The Snohomish County Public Utility District board is giving its customer-owners a belated 2018 Christmas present. The board is planning to increase rates early next year (“Snohomish County PUD plans a 1.3 percent electricity rate hike,” The Herald, Dec. 24). The rate increase is already included in the recently approved 2019 budget.
The board has again failed to find ways to reduce overall costs. Instead, under the lame veil of reducing external contractor fees and employee travel, the board maintains that this action also provides better cost controls. A limit on new hires, less external contractor fees and reduced employee travel is something the board has never wanted to do or been able to control.

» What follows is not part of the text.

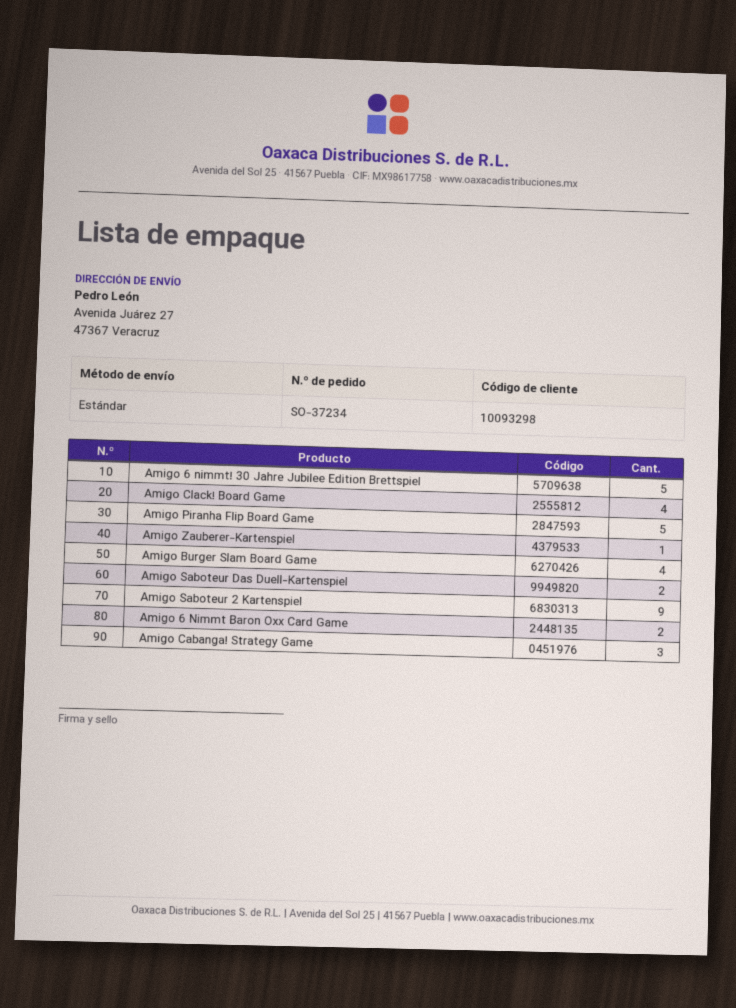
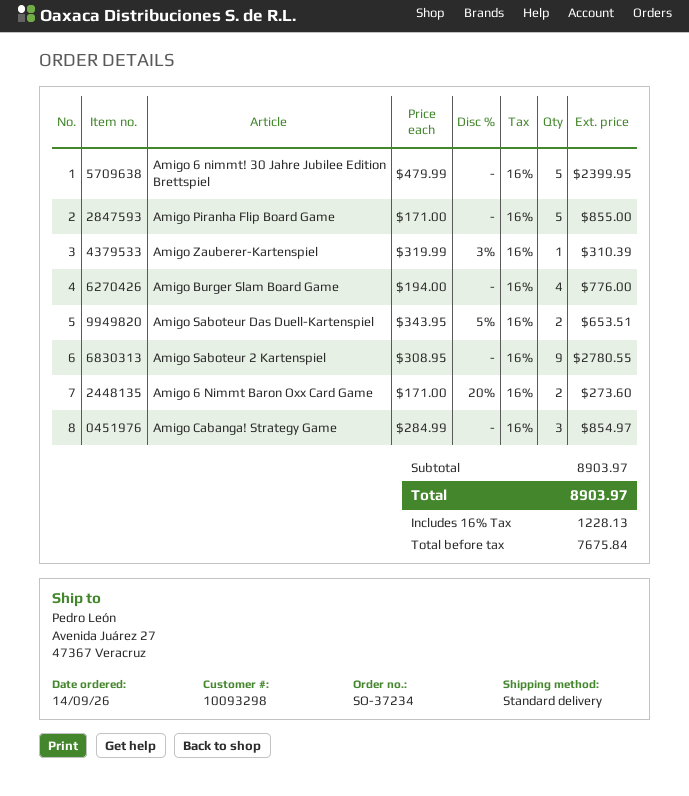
Amigo Clack! Board Game: 4 -> none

There is no mention of realistic cost efficiencies or improved service to its electric and water customer-owners. There is no mention of efforts that could provide costs saving which would give its ratepayers a rate reduction.
Potential cost reductions leading to a more efficient and less costly utility could include: a review of its inflated compensation system; changes to purchase power agreements; contracts with other less costly power suppliers; unnecessary construction projects; improved electric system efficiencies; and redundant operational programs and systems throughout the organization.
With all of the past system and operational labor-saving programs that the PUD asserts it has already implemented, a rate reduction seems more appropriate than an increase.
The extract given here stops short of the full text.